Your assignment -> Below are entries; repeat exactly, and nothing else, the lines from the one holding "[109,565,775,586] rbSFML(sfml:2.3.2) Ruby" through the one holding "glu(8.3.0) // opengl(0.10.0)", inclusive. Leave the pictures out.

Data to examine ->
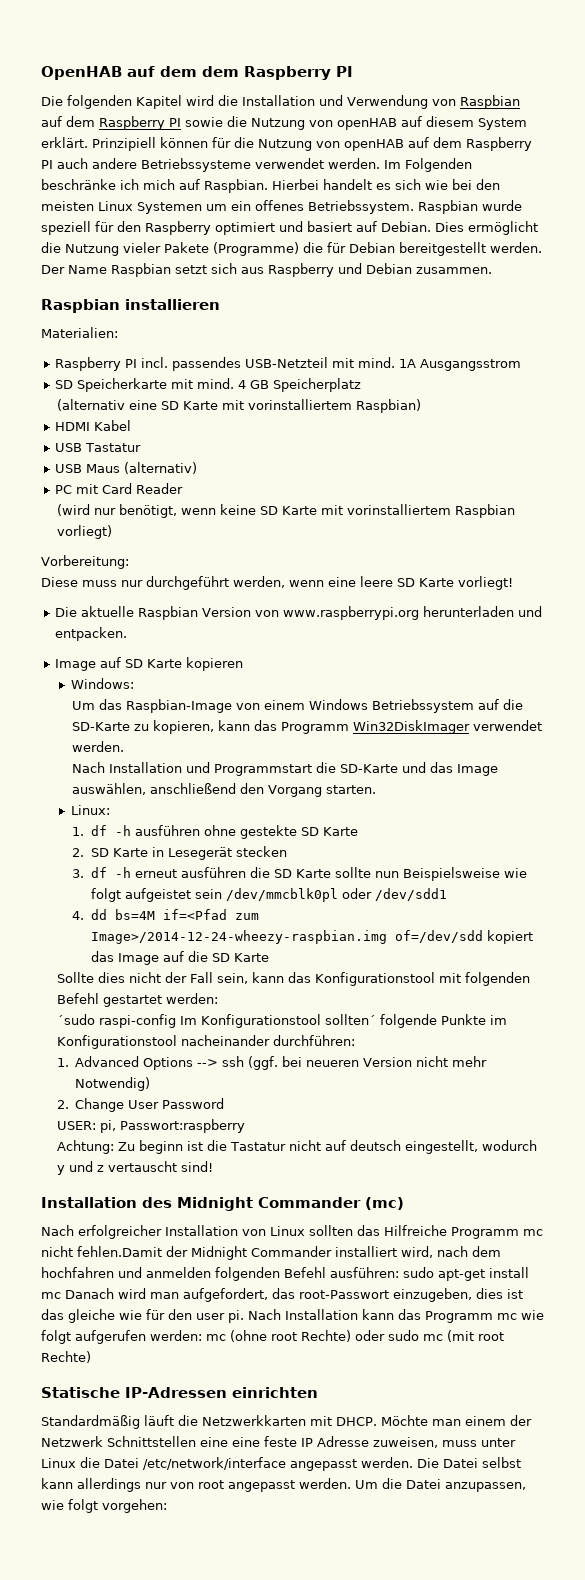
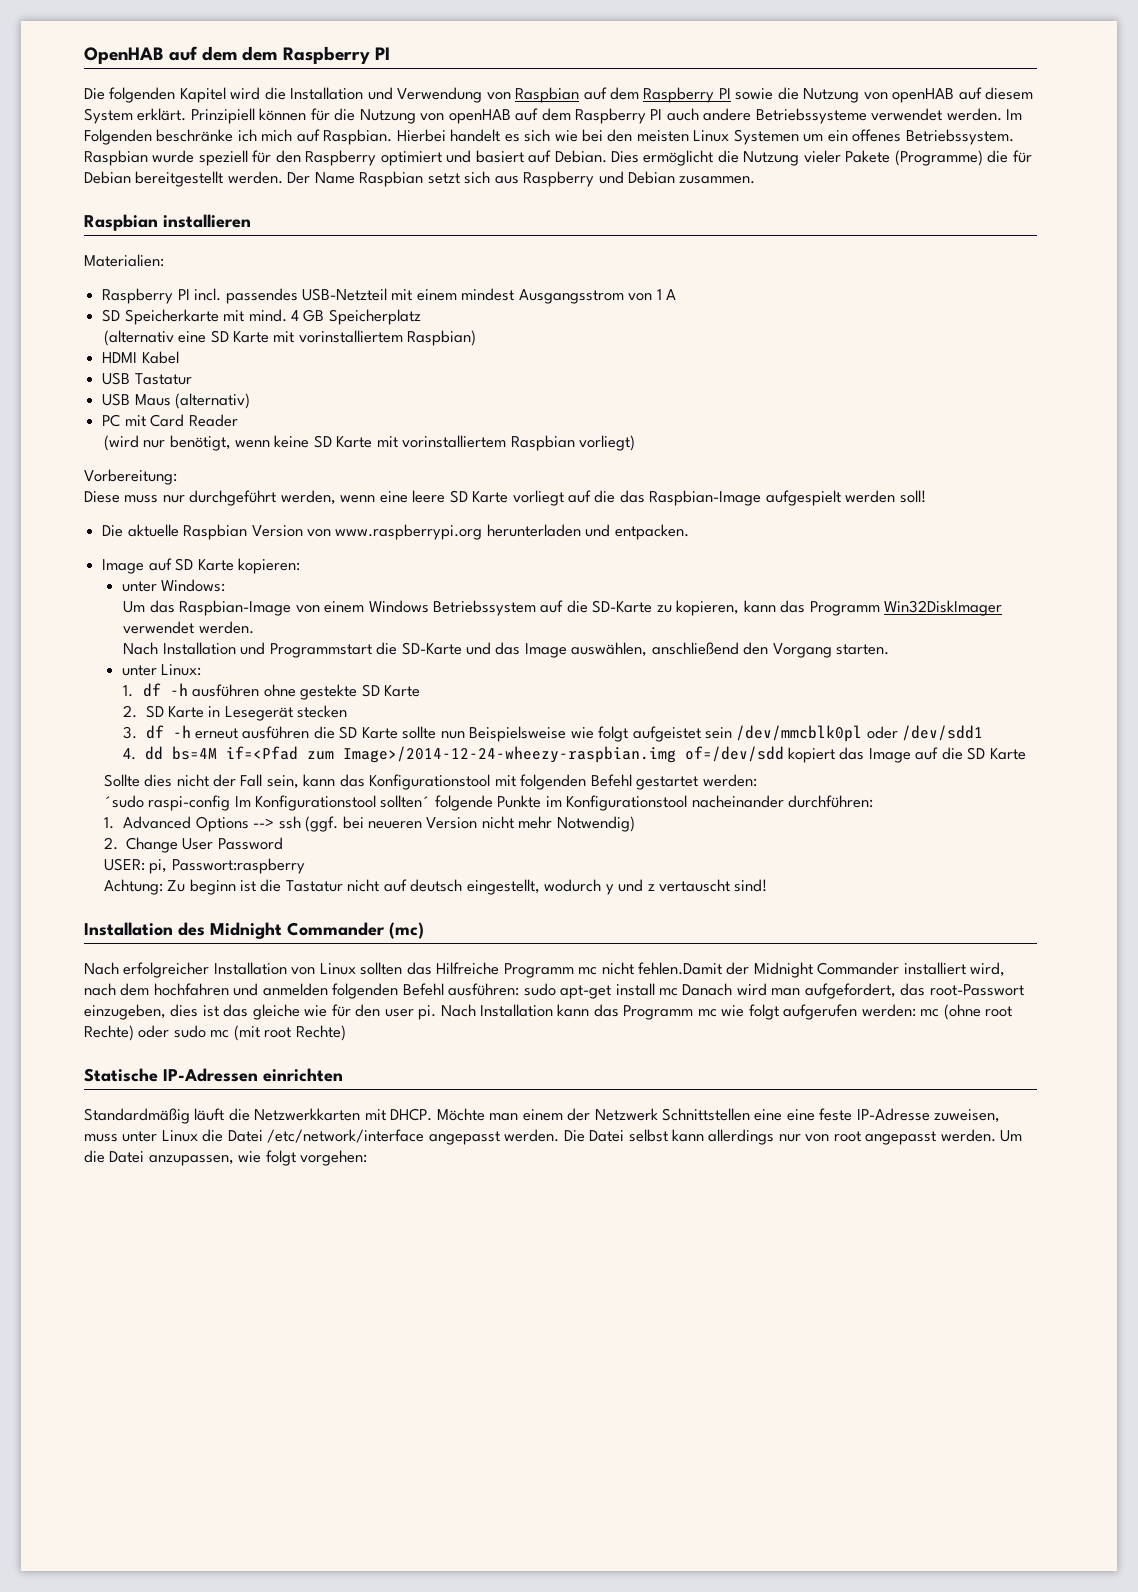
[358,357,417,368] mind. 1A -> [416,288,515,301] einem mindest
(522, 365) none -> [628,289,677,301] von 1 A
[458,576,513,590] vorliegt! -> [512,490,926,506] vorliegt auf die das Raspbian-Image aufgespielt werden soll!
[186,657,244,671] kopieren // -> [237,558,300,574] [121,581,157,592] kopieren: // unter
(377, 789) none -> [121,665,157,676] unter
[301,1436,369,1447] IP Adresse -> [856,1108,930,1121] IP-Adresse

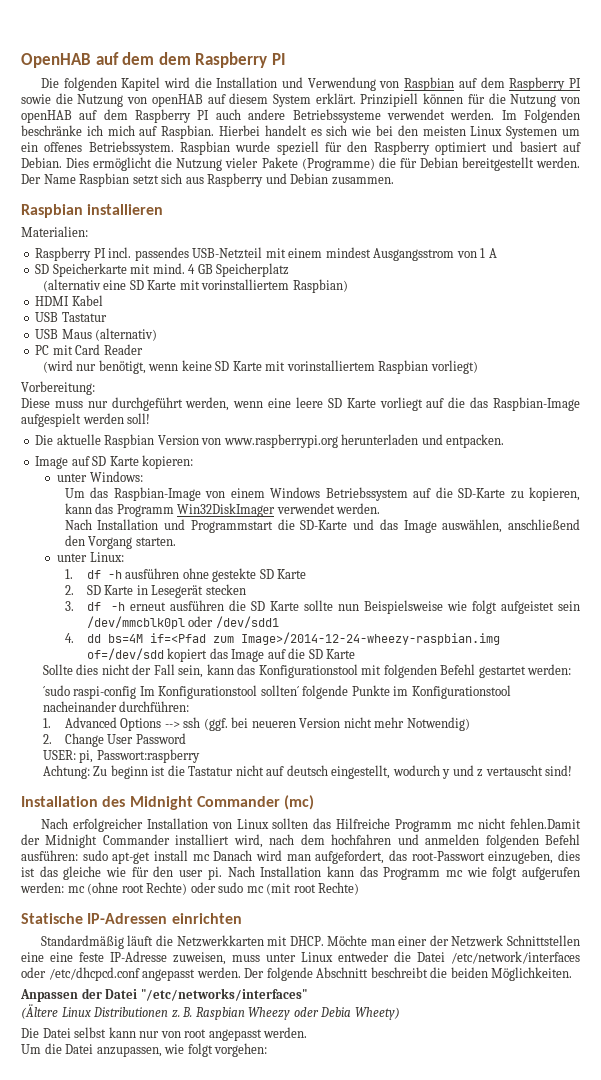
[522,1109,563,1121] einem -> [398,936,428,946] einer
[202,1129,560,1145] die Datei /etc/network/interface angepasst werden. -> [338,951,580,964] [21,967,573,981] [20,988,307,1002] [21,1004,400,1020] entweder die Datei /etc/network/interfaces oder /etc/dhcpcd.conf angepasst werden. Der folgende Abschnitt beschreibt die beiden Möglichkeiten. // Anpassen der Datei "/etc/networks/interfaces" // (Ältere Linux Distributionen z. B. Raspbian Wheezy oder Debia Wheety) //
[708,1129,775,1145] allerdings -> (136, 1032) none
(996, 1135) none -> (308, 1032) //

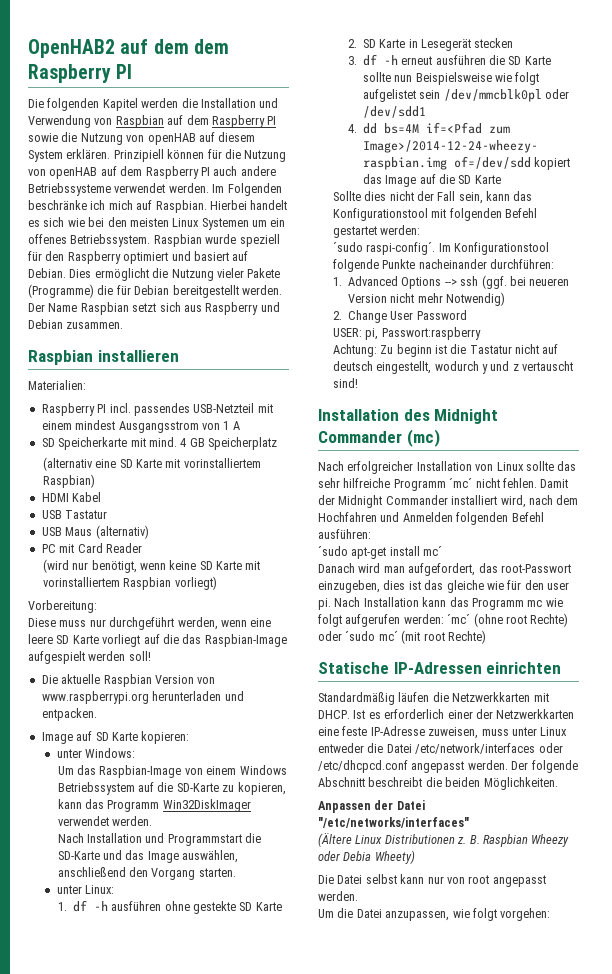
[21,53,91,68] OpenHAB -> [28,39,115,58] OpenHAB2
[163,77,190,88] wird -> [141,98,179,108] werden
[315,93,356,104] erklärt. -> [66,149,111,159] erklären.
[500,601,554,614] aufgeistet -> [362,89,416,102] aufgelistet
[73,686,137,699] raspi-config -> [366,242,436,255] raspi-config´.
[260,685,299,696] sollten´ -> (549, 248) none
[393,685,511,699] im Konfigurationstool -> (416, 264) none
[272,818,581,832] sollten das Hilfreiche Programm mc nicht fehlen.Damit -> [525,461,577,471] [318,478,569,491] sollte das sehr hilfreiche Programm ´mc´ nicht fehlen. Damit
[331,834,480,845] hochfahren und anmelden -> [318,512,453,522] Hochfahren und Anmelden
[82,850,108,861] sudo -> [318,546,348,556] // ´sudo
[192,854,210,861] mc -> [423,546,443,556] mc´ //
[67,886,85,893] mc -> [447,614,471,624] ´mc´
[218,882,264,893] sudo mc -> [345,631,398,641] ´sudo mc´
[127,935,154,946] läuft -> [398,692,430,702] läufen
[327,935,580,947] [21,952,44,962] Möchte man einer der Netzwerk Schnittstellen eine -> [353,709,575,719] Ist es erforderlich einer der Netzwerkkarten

* * *

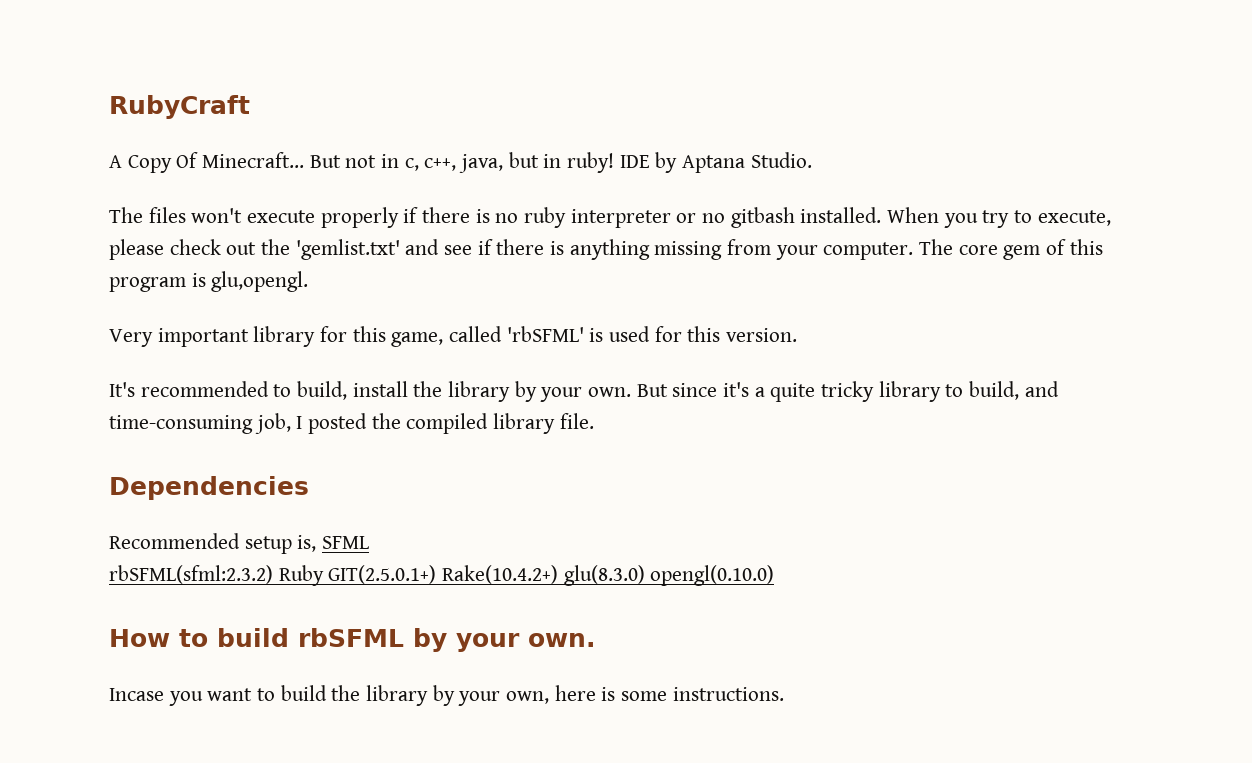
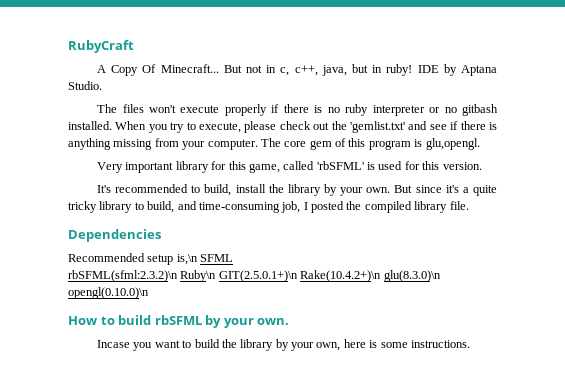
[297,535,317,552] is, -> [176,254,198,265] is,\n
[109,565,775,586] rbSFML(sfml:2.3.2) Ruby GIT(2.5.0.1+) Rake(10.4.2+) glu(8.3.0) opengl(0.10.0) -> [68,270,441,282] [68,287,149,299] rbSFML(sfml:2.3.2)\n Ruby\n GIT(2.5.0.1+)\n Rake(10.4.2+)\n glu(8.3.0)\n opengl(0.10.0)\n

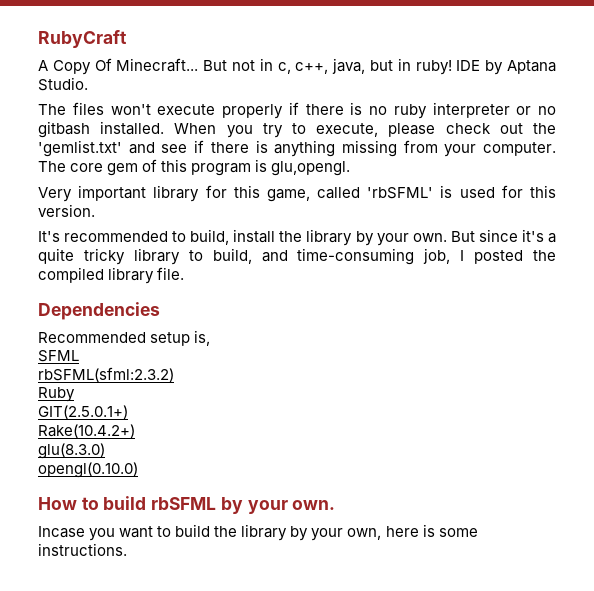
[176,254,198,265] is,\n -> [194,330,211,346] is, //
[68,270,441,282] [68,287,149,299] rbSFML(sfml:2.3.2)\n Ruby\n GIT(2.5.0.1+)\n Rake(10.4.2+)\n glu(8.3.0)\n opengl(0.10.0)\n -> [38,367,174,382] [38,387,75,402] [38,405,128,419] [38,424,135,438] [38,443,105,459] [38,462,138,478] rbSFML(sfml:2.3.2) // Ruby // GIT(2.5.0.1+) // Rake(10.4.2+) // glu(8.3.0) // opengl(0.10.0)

Exercise response ->
[109,565,775,586] rbSFML(sfml:2.3.2) Ruby GIT(2.5.0.1+) Rake(10.4.2+) glu(8.3.0) opengl(0.10.0) -> [68,270,441,282] [68,287,149,299] rbSFML(sfml:2.3.2)\n Ruby\n GIT(2.5.0.1+)\n Rake(10.4.2+)\n glu(8.3.0)\n opengl(0.10.0)\n

[176,254,198,265] is,\n -> [194,330,211,346] is, //
[68,270,441,282] [68,287,149,299] rbSFML(sfml:2.3.2)\n Ruby\n GIT(2.5.0.1+)\n Rake(10.4.2+)\n glu(8.3.0)\n opengl(0.10.0)\n -> [38,367,174,382] [38,387,75,402] [38,405,128,419] [38,424,135,438] [38,443,105,459] [38,462,138,478] rbSFML(sfml:2.3.2) // Ruby // GIT(2.5.0.1+) // Rake(10.4.2+) // glu(8.3.0) // opengl(0.10.0)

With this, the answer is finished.